Acara yang dihadiri oleh Muspika Rengasdengklok, UPTD Lingkungan Hidup, Dinas Pekerjaan Umum dan Penataan Ruang (PUPR) Kabupaten Karawang, serta Balai Besar Wilayah Sungai (BBWS) membahas secara mendalam rencana percepatan pengerjaan normalisasi sungai yang melintasi Desa Dewi Sari dan Desa Kertasari.
Camat Rengasdengklok, Panji, menjelaskan bahwa kondisi Kali Apur yang mengalami pendangkalan menjadi penyebab utama terjadinya banjir setiap musim hujan.

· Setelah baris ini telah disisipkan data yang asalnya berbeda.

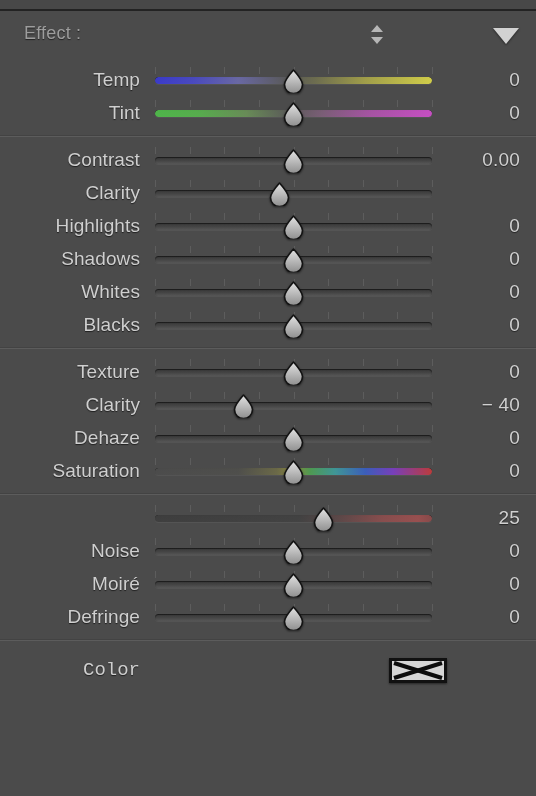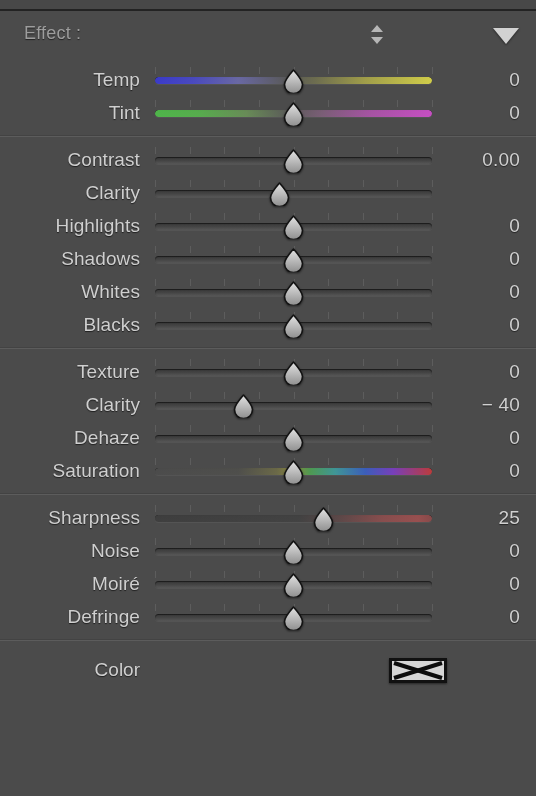--- a/index.html
+++ b/index.html
@@ -628,7 +628,6 @@
         <div class="divider"></div>
         <div class="group gap-top gap-bot">
           <div class="row">
-            <div class="label">Sharpness</div>
             <div class="slider">
               <div class="ticks">
                 <i style="left: 0%;"></i>

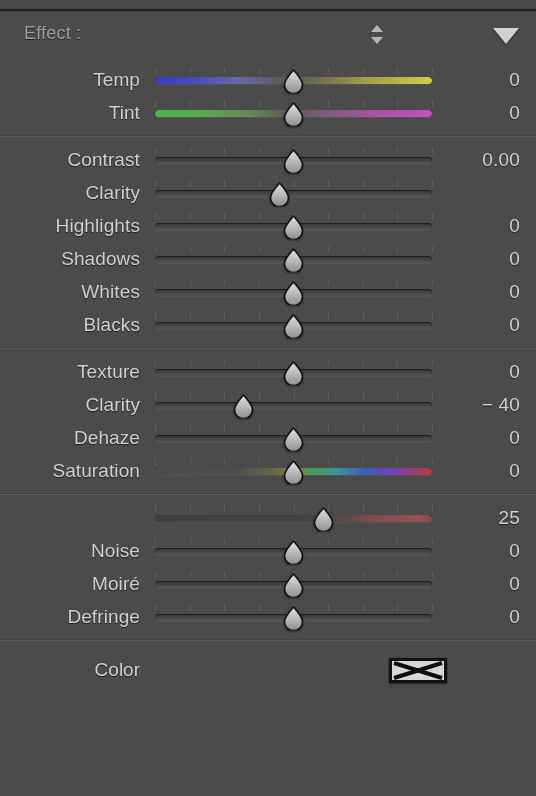--- a/index.html
+++ b/index.html
@@ -208,6 +208,7 @@
   .color-row {
     position: relative;
     height: 56px;
+    font-family: Liberation Mono, monospace;
   }
   .color-row .label {
     position: absolute;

“Saat musim hujan tiba, banyak lingkungan masyarakat di sekitar Rengasdengklok terendam banjir. Normalisasi Kali Apur harus segera dilaksanakan untuk mengurangi dampak banjir yang mengganggu aktivitas warga dan merusak fasilitas umum,” tegasnya.
Selain mengatasi banjir, program ini juga membawa manfaat tambahan bagi masyarakat. Lumpur hasil pengerukan sungai dapat dimanfaatkan oleh warga setempat dengan mendapatkan izin tertulis dari kepala desa masing-masing.
Perwakilan BBWS, Ade Golun menyampaikan kesiapan penuh pihaknya untuk segera menjalankan proses normalisasi.
“Kami siap melakukan normalisasi untuk mengurangi risiko banjir di Rengasdengklok. Tim kami telah melakukan kajian awal dan siap memulai pekerjaan dalam waktu dekat,” pungkasnya.